ただひとりの少女にどう足掻いてもかなわぬと思い知らされる瞬間だ。これから先もずっと、彼女が傍らに在る限り感じ続けることなのだろう。
「あいす、ってなに? ここでも作れそうなもの?」
「え、あ、ええと、どうなんでしょう」
手を返して彼女の手のひらと合わせる。指を絡めてやわらかく握ると、花は孟徳の表情が綻んだことにほっと息をついて表情を緩めた。
それから城内へ戻らねばならない刻限が来るまで、彼女との会話を存分に楽しんだ。


燭台の灯りが孟徳の厳しい横顔を照らす。
戻ってきた元譲は報告のため、文遠は呼び出されて彼の前にいる。炎が揺らぐと孟徳が口を開いた。
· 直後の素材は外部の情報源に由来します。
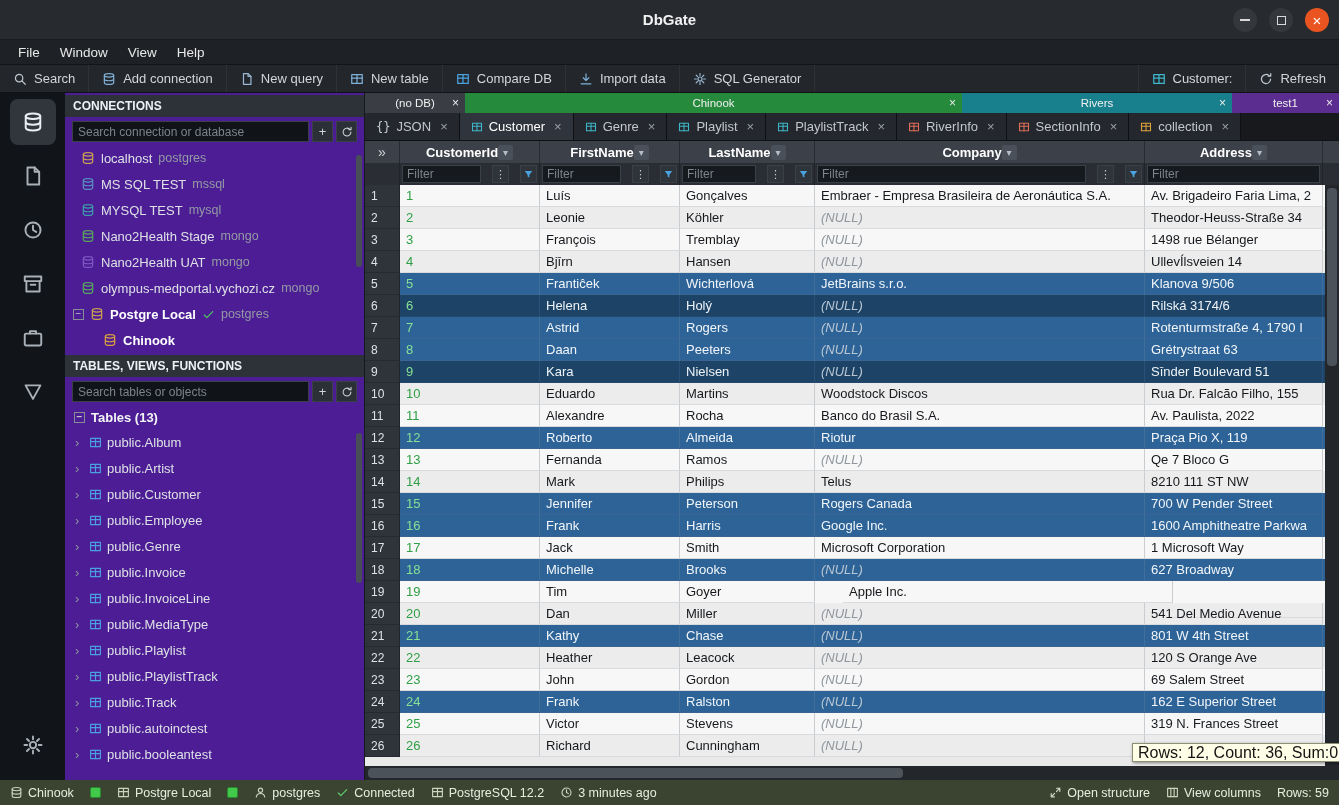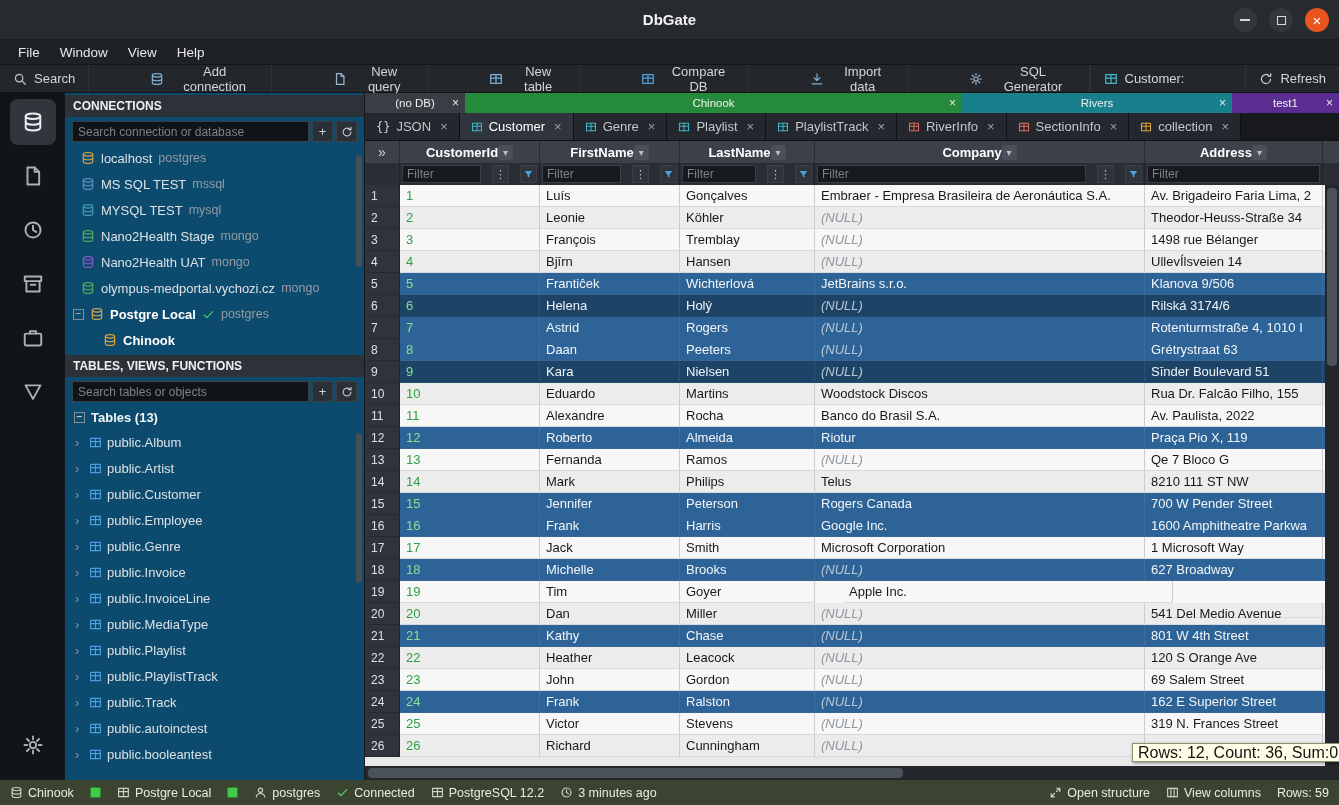"Search" #tb-left, #tb-right { gap: 48px -> none }
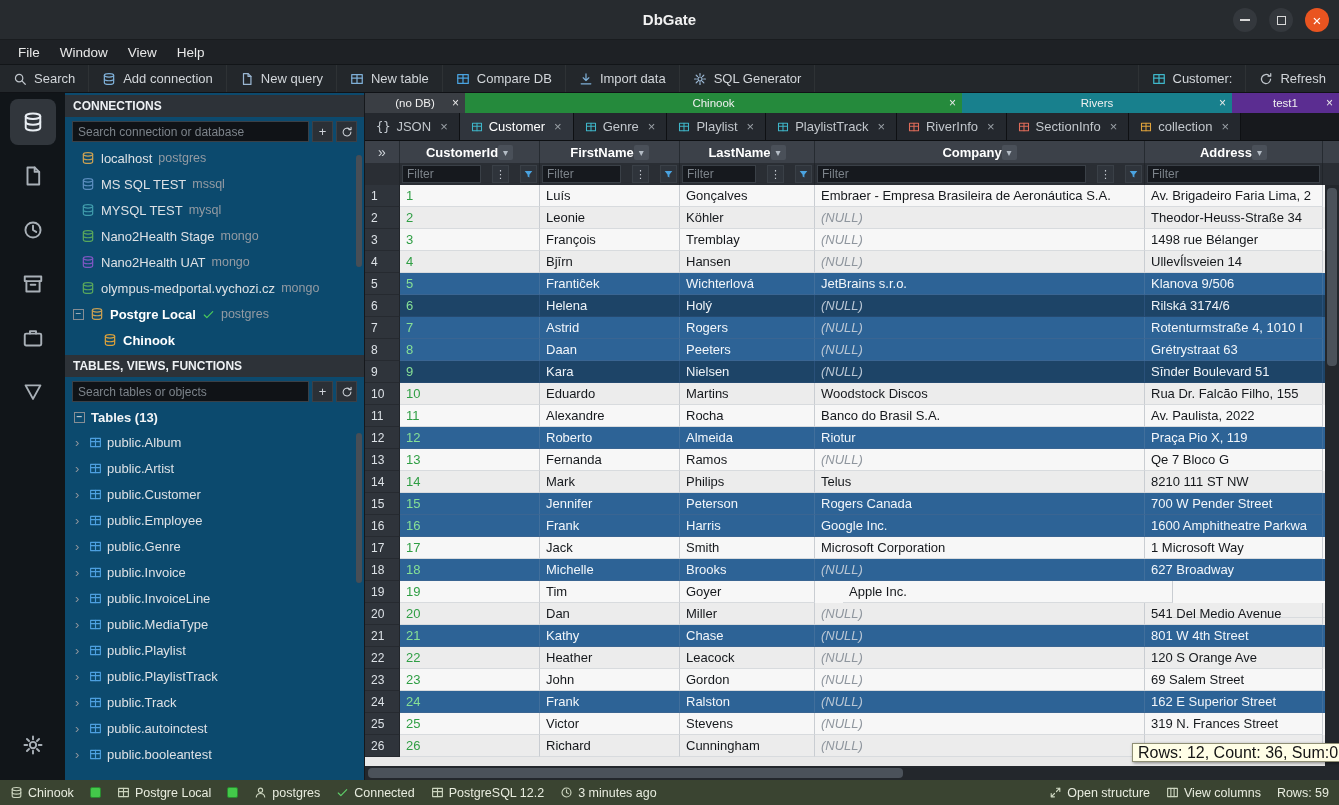"CONNECTIONS" #sidebar { background: #0c4a6e -> #4c1d95 }
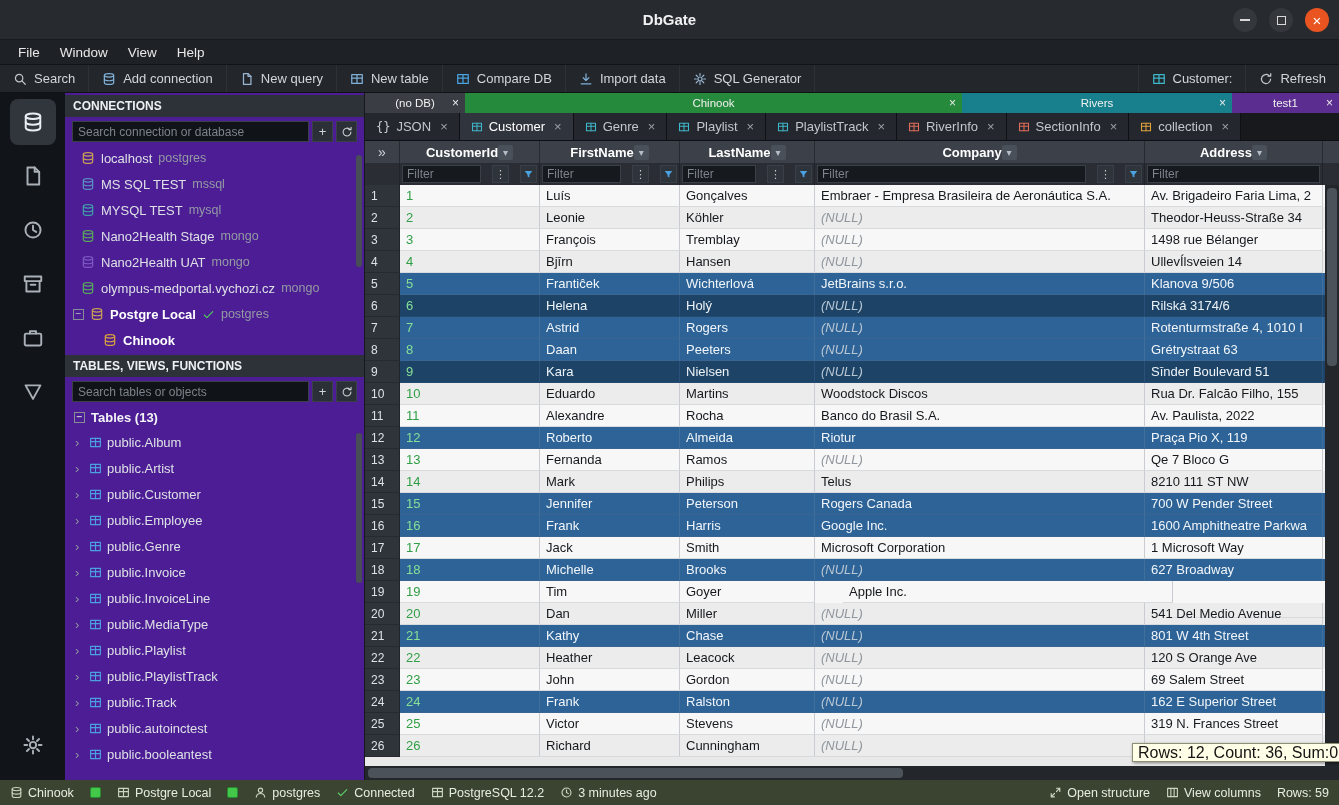"Rotenturmstraße 4, 1010 I" div.dc { text: 1010 -> 1790 }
「……報告を聞く前に、お前たちに俺からひとつ言っておく」
それに頷くこともなく、二人の武将は次の言葉を待った。
「元譲、文遠。お前たちは今後、俺の護衛に付かなくてもいい。いや付くな。他の奴を寄越せ」
「そういう訳にもいかんだろう」
「俺が許す。……そうだな、もっとこう、邪魔にならないような奴をだな」
「何か夫人のお気に障りましたか」
「いや待て文遠。――孟徳、お前まさか」
「お前たちのようなデカい奴に周りをうろちょろされたら花ちゃんの気が散るだろう! せっかくの休憩時間がもったいない! ただでさえ時間が短いんだから邪魔をするな!」
「…………は?」
形に見合わぬ間の抜けた声を発した文遠の隣では、元譲が片手で顔面を覆って俯いた。
「明日からは花ちゃんの目に留まらないような奴を配備させろ。いいな、絶対だぞ! ――元譲、お前の報告は文若のところへ持っていけ。文遠は一日ご苦労だった」
一方的に言うだけ言ってすっきりしたのか、孟徳は足取り軽く部屋を出ていった。文遠はかろうじて礼を取ってそれを見送るも、主君がいなくなってからの沈黙は如何ともしがたかった。
「元譲殿……」
「……済まんが、あいつの言うとおりにしてやってくれ」
面倒だから。元譲は顔を上げず、ただただ首を横に振るだけだった。